Во двух последних примерах реализуется языковое переносное метафорическое значение слова «черный» — «мрачный, безотрадный, преступный, злостный» [см. СО, 879].

3) «Благодарю вас, мессир, — чуть слышно сказала Маргарита и вопросительно поглядела на Воланда. Тот в ответ улыбнулся ей вежливо и равнодушно. Черная тоска как-то сразу подкатила к сердцу Маргариты. Она почувствовала себя обманутой. Никакой награды за все ее услуги на балу никто, по-видимому, ей не собирался предлагать, как никто ее и не удерживал» [Булгаков М.А. 1992, 273].
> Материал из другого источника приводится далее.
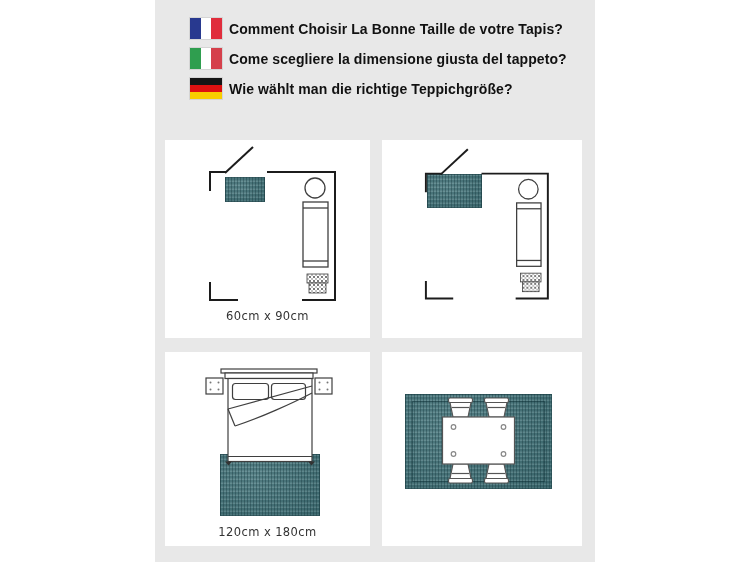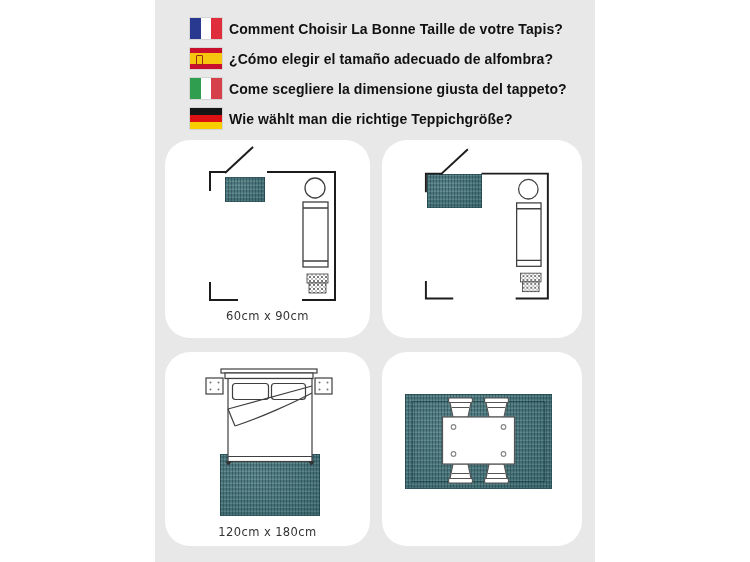--- a/index.html
+++ b/index.html
@@ -29,21 +29,21 @@
     margin-left:7px; font-size:14px; font-weight:bold; color:var(--header_text,#111111);
     letter-spacing:0.1px; white-space:nowrap;
   }
 
   
   .grid {
     position:absolute; left:10px; top:140px;
     display:grid; grid-template-columns:205px 200px; grid-template-rows:198px 194px;
     column-gap:12px; row-gap:14px;
   }
-  .panel { position:relative; background:var(--panel_bg,#ffffff); overflow:hidden;border-radius:25px; }
+  .panel { position:relative; background:var(--panel_bg,#ffffff); overflow:hidden; }
   .panel svg { position:absolute; left:0; top:0; z-index:2; }
   .plabel {
     position:absolute; z-index:3; left:0; right:0; text-align:center;
     font-family:"DejaVu Sans", sans-serif;
     font-size:11.5px; color:var(--label_text,#333333); letter-spacing:0.4px;
   }
   .plabel.top-row { bottom:15px; }
   .plabel.bottom-row { bottom:7px; }
 
   
@@ -65,24 +65,20 @@
 </head>
 <body>
 
 <div class="page">
   <div class="card">
 
     <div class="header">
       <div class="hrow">
         <div class="flag flag-fr"></div>
         <div class="htext">Comment Choisir La Bonne Taille de votre Tapis?</div>
-      </div>
-      <div class="hrow">
-        <div class="flag flag-es"></div>
-        <div class="htext">¿Cómo elegir el tamaño adecuado de alfombra?</div>
       </div>
       <div class="hrow">
         <div class="flag flag-it"></div>
         <div class="htext">Come scegliere la dimensione giusta del tappeto?</div>
       </div>
       <div class="hrow">
         <div class="flag flag-de"></div>
         <div class="htext">Wie wählt man die richtige Teppichgröße?</div>
       </div>
     </div>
В выделенном выражении слово «черный» имеет переносное метафорическое значение «горестный, безрадостный, тяжелый» [МАС, 4, 912].

4) слово «белый» используется писателем в составе неофициального наименования документа об освобождении от военной службы:

«— Вы анархист-индивидуалист? — спросил Швондер, высоко поднимая брови.

— Мне белый билет полагается, — ответил Шариков на это» [Булгаков М.А. 1988, 588].

Скорее всего, выражение «белый билет», в разговорной речи называющее документ об освобождении от военной службы, появилось по ассоциативному противопоставлению военному билету, корочка которого окрашена в красный цвет.

Художественных, индивидуально-авторских метафор в тексте булгаковских прозаических произведений немного, но они особенно интересны и заслуживают внимания. Приведем лишь несколько примеров:

1) «— Во-первых, мы не господа, — молвил наконец самый юный из четверых, персикового вида» [Булгаков М.А. 1988, 551].

В основе выделенной метафоры лежит перенос по сходству между плодом южного дерева с пушистой кожицей и румяными, с пушком щеками героини повести «Собачье сердце»;

2) «Голубая радость разлилась по лицу Швондера» [Булгаков М.А. 1988, 588].

По всей видимости, метафора «голубая радость» сконструирована писателем по аналогии с такими устойчивыми выражениями, как «розовые (голубые) мечты», «розовые очки» (слова «розовый» и «голубой» в этих контекстах имеют значение «радужный, приятный, сулящий радость, счастье»). Слово «радость», имеющее значение «веселое чувство, ощущение большого душевного удовлетворения» [СО, 638] требует сочетания с таким же радужным, вызывающим сходные чувства словом, а им, по мысли писателя, и является — «голубой».

Таким образом, после проведенного анализа переносных значений языковых единиц с цветовой семантикой можно констатировать, что слова ЛСП «Цвет» в авторских метафорах и в метонимических конструкциях выполняют характеризующе-номинативную функцию.